** Dataset entries follows **
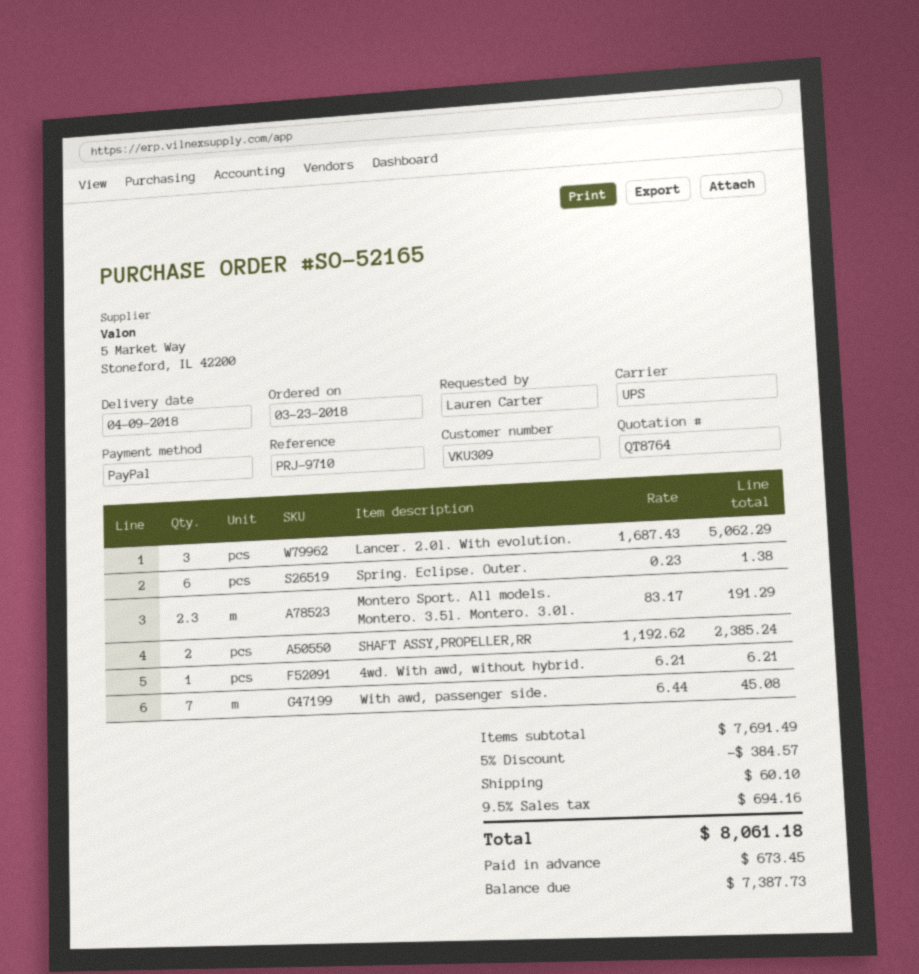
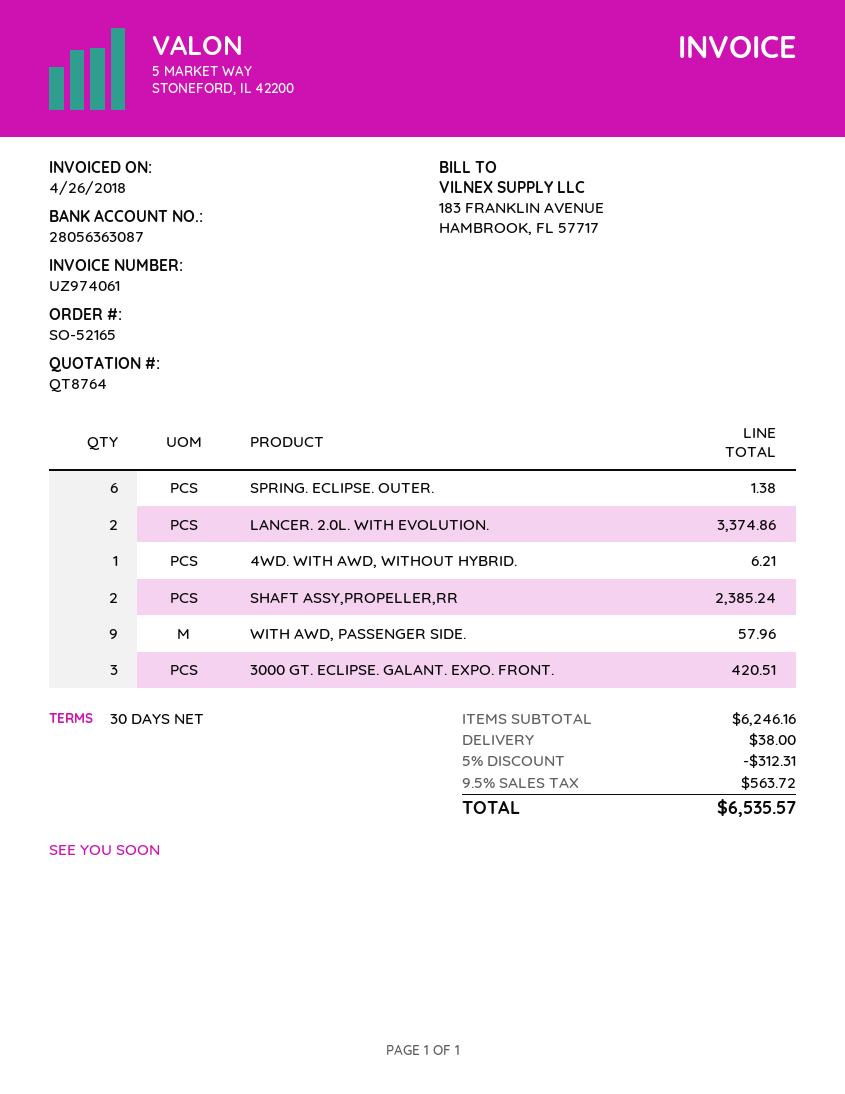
Lancer. 2.0l. With evolution.: 3 for 5062.29 -> 2 for 3374.86
Montero Sport. All models. Montero. 3.5l. Montero. 3.0l.: 2.3 for 191.29 -> none
With awd, passenger side.: 7 for 45.08 -> 9 for 57.96
3000 GT. ECLIPSE. GALANT. EXPO. FRONT.: none -> 3 for 420.51
subtotal: 7691.49 -> 6246.16
discount: 5% = 384.57 -> 5% = 312.31
shipping: 60.10 -> 38.00
tax: 9.5% = 694.16 -> 9.5% = 563.72
total: 8061.18 -> 6535.57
** End of Dataset entries **
* Work instruction
The answer is a portion of the data. Write out exactly the line with "With awd, passenger" and all lines after it.

* Task result
With awd, passenger side.: 7 for 45.08 -> 9 for 57.96
3000 GT. ECLIPSE. GALANT. EXPO. FRONT.: none -> 3 for 420.51
subtotal: 7691.49 -> 6246.16
discount: 5% = 384.57 -> 5% = 312.31
shipping: 60.10 -> 38.00
tax: 9.5% = 694.16 -> 9.5% = 563.72
total: 8061.18 -> 6535.57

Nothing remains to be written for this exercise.